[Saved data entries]
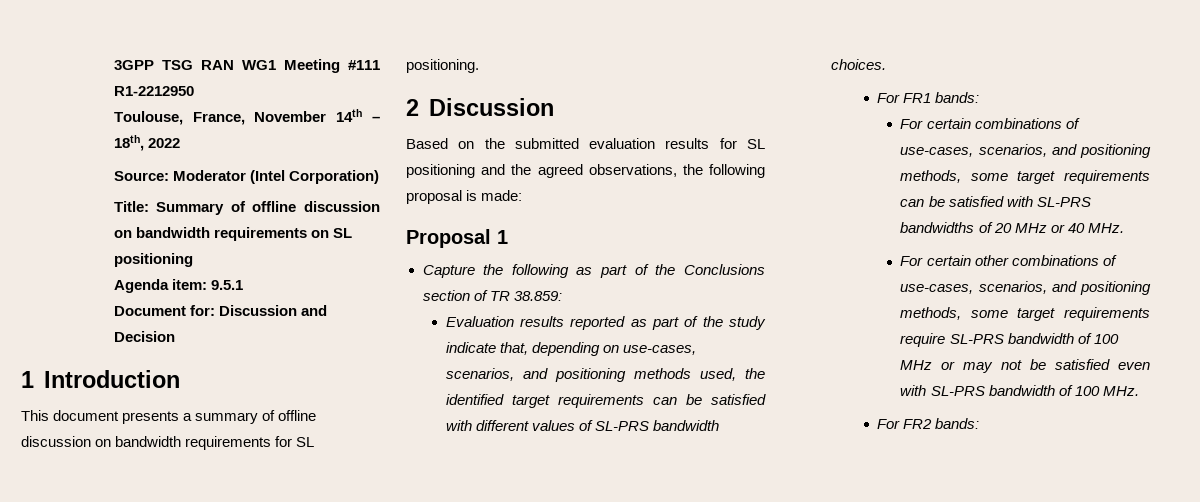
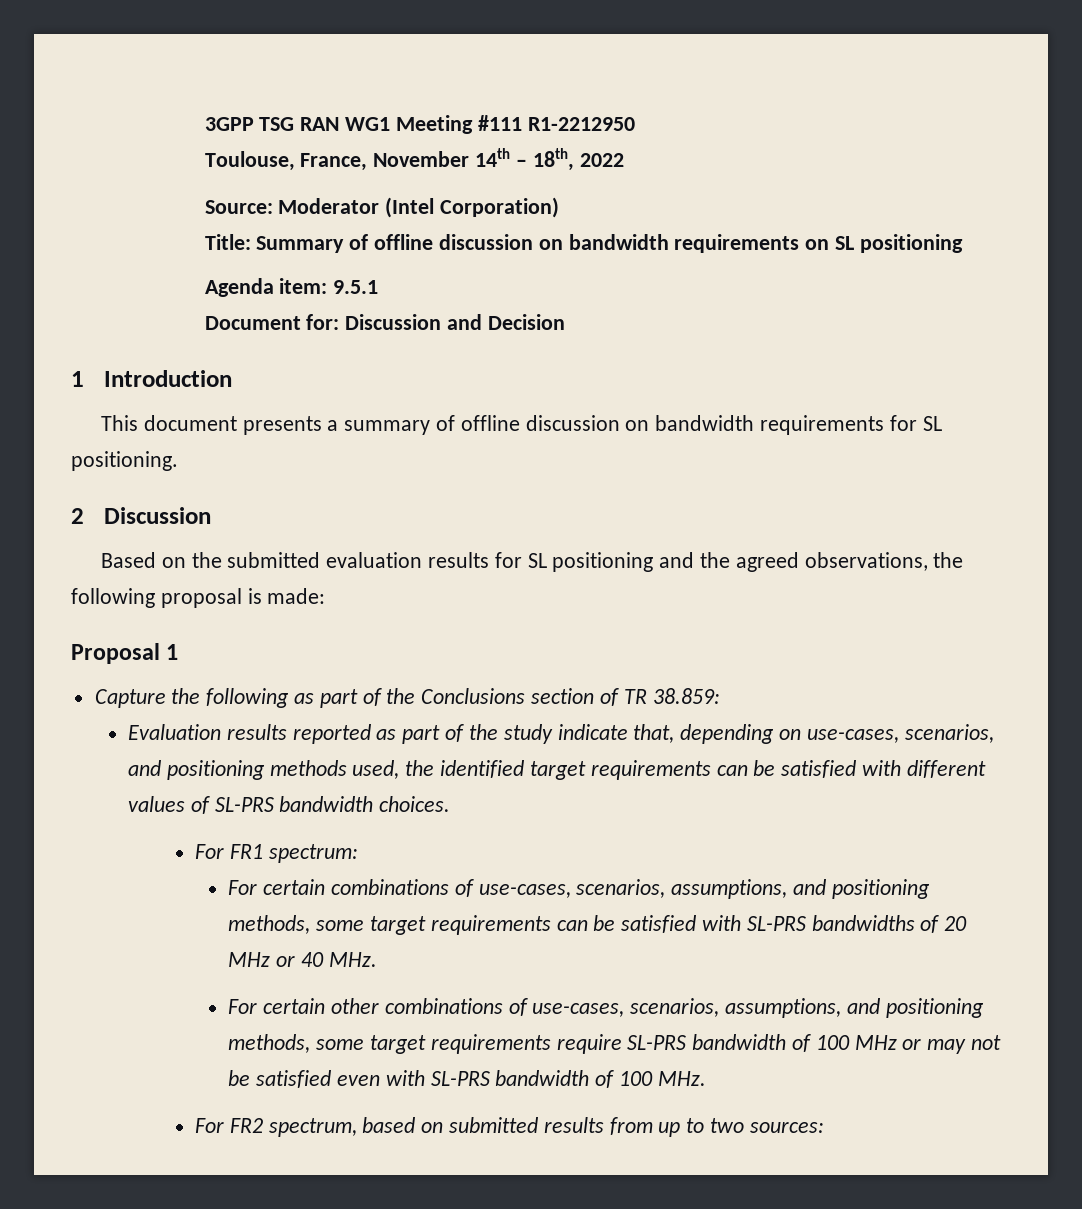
- For FR1 bands:
+ For FR1 spectrum:
- For certain combinations of use-cases, scenarios, and positioning methods, some target requirements can be satisfied with SL-PRS bandwidths of 20 MHz or 40 MHz.
+ For certain combinations of use-cases, scenarios, assumptions, and positioning methods, some target requirements can be satisfied with SL-PRS bandwidths of 20 MHz or 40 MHz.
- For certain other combinations of use-cases, scenarios, and positioning methods, some target requirements require SL-PRS bandwidth of 100 MHz or may not be satisfied even with SL-PRS bandwidth of 100 MHz.
+ For certain other combinations of use-cases, scenarios, assumptions, and positioning methods, some target requirements require SL-PRS bandwidth of 100 MHz or may not be satisfied even with SL-PRS bandwidth of 100 MHz.
- For FR2 bands:
+ For FR2 spectrum, based on submitted results from up to two sources:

- _TASK GOAL_: If a line above contains the word "target", it counts; state how many lines count, and nothing more.

- _ANSWER SPACE_: 4